- PROVIDED INFORMATION -
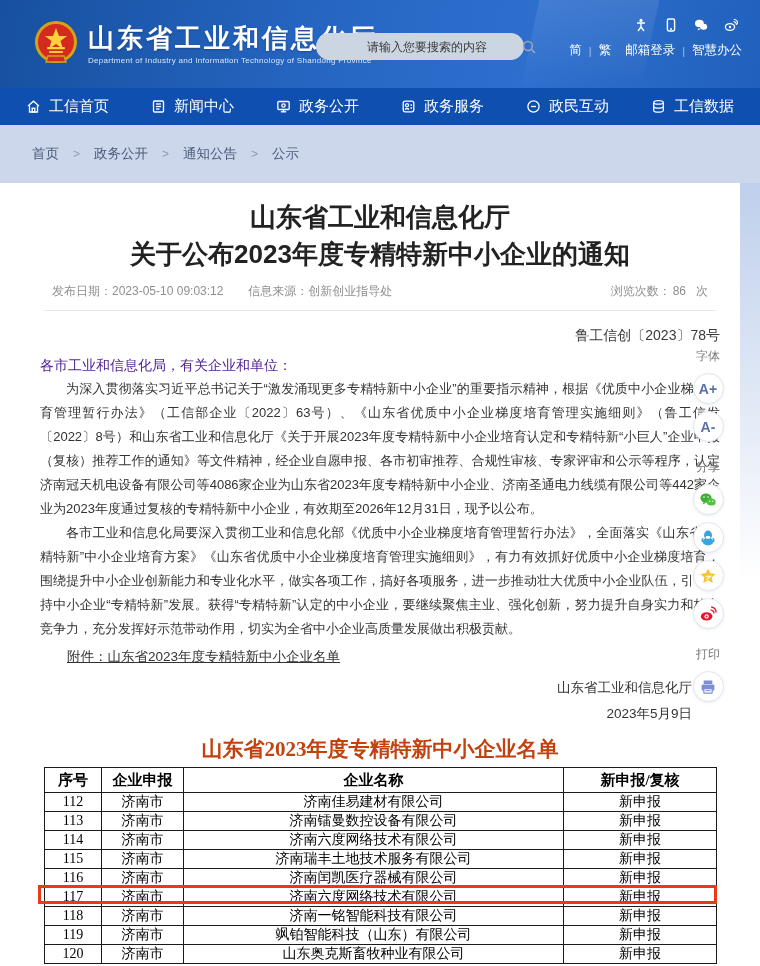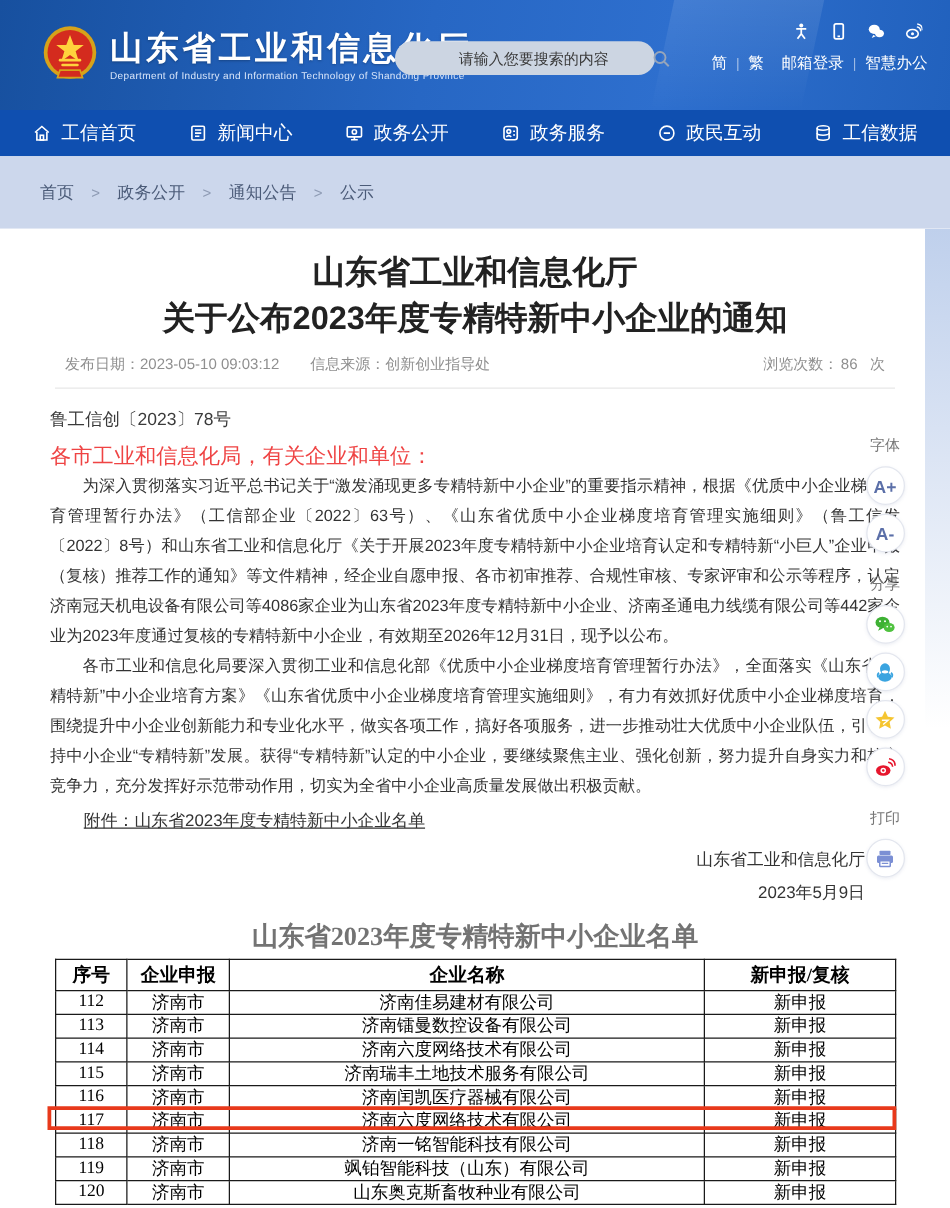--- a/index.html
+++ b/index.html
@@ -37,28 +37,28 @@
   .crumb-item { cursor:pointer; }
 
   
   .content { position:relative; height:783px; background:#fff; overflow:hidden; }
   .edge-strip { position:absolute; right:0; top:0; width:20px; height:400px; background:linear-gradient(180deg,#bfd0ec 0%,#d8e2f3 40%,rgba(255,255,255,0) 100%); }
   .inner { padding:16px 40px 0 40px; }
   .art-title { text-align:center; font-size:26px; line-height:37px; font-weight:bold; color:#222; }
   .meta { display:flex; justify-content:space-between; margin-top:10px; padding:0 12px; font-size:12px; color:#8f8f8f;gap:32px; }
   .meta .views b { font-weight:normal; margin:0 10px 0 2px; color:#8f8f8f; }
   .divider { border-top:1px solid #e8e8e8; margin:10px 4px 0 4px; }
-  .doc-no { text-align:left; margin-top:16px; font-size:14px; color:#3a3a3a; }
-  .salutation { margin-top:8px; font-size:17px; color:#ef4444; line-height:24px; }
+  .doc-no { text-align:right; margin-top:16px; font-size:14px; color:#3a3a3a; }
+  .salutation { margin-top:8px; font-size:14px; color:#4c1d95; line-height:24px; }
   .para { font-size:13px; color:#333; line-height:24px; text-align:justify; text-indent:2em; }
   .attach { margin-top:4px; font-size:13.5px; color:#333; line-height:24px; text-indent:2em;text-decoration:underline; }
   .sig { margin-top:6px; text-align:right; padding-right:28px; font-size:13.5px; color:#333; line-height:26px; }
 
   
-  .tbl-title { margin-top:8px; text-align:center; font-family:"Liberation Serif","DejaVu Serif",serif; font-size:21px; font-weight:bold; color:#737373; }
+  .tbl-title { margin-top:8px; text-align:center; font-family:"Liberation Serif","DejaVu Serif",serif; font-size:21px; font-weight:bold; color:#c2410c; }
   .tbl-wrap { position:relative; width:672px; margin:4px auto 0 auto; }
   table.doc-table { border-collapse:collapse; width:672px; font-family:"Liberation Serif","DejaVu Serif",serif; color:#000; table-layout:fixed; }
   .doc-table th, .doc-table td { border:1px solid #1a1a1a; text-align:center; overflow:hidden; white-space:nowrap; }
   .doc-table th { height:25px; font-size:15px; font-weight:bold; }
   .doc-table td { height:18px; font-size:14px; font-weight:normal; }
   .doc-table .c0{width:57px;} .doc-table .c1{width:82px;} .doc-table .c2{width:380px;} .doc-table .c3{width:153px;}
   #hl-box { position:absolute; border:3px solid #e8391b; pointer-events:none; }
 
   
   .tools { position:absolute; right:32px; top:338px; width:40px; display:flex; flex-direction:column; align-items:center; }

- ABOUT THIS EXERCISE -
Could you reproduce every entry exactly, leaving out the pictures?

- RESPONSE -
--- a/index.html
+++ b/index.html
@@ -37,28 +37,28 @@
   .crumb-item { cursor:pointer; }
 
   
   .content { position:relative; height:783px; background:#fff; overflow:hidden; }
   .edge-strip { position:absolute; right:0; top:0; width:20px; height:400px; background:linear-gradient(180deg,#bfd0ec 0%,#d8e2f3 40%,rgba(255,255,255,0) 100%); }
   .inner { padding:16px 40px 0 40px; }
   .art-title { text-align:center; font-size:26px; line-height:37px; font-weight:bold; color:#222; }
   .meta { display:flex; justify-content:space-between; margin-top:10px; padding:0 12px; font-size:12px; color:#8f8f8f;gap:32px; }
   .meta .views b { font-weight:normal; margin:0 10px 0 2px; color:#8f8f8f; }
   .divider { border-top:1px solid #e8e8e8; margin:10px 4px 0 4px; }
-  .doc-no { text-align:left; margin-top:16px; font-size:14px; color:#3a3a3a; }
-  .salutation { margin-top:8px; font-size:17px; color:#ef4444; line-height:24px; }
+  .doc-no { text-align:right; margin-top:16px; font-size:14px; color:#3a3a3a; }
+  .salutation { margin-top:8px; font-size:14px; color:#4c1d95; line-height:24px; }
   .para { font-size:13px; color:#333; line-height:24px; text-align:justify; text-indent:2em; }
   .attach { margin-top:4px; font-size:13.5px; color:#333; line-height:24px; text-indent:2em;text-decoration:underline; }
   .sig { margin-top:6px; text-align:right; padding-right:28px; font-size:13.5px; color:#333; line-height:26px; }
 
   
-  .tbl-title { margin-top:8px; text-align:center; font-family:"Liberation Serif","DejaVu Serif",serif; font-size:21px; font-weight:bold; color:#737373; }
+  .tbl-title { margin-top:8px; text-align:center; font-family:"Liberation Serif","DejaVu Serif",serif; font-size:21px; font-weight:bold; color:#c2410c; }
   .tbl-wrap { position:relative; width:672px; margin:4px auto 0 auto; }
   table.doc-table { border-collapse:collapse; width:672px; font-family:"Liberation Serif","DejaVu Serif",serif; color:#000; table-layout:fixed; }
   .doc-table th, .doc-table td { border:1px solid #1a1a1a; text-align:center; overflow:hidden; white-space:nowrap; }
   .doc-table th { height:25px; font-size:15px; font-weight:bold; }
   .doc-table td { height:18px; font-size:14px; font-weight:normal; }
   .doc-table .c0{width:57px;} .doc-table .c1{width:82px;} .doc-table .c2{width:380px;} .doc-table .c3{width:153px;}
   #hl-box { position:absolute; border:3px solid #e8391b; pointer-events:none; }
 
   
   .tools { position:absolute; right:32px; top:338px; width:40px; display:flex; flex-direction:column; align-items:center; }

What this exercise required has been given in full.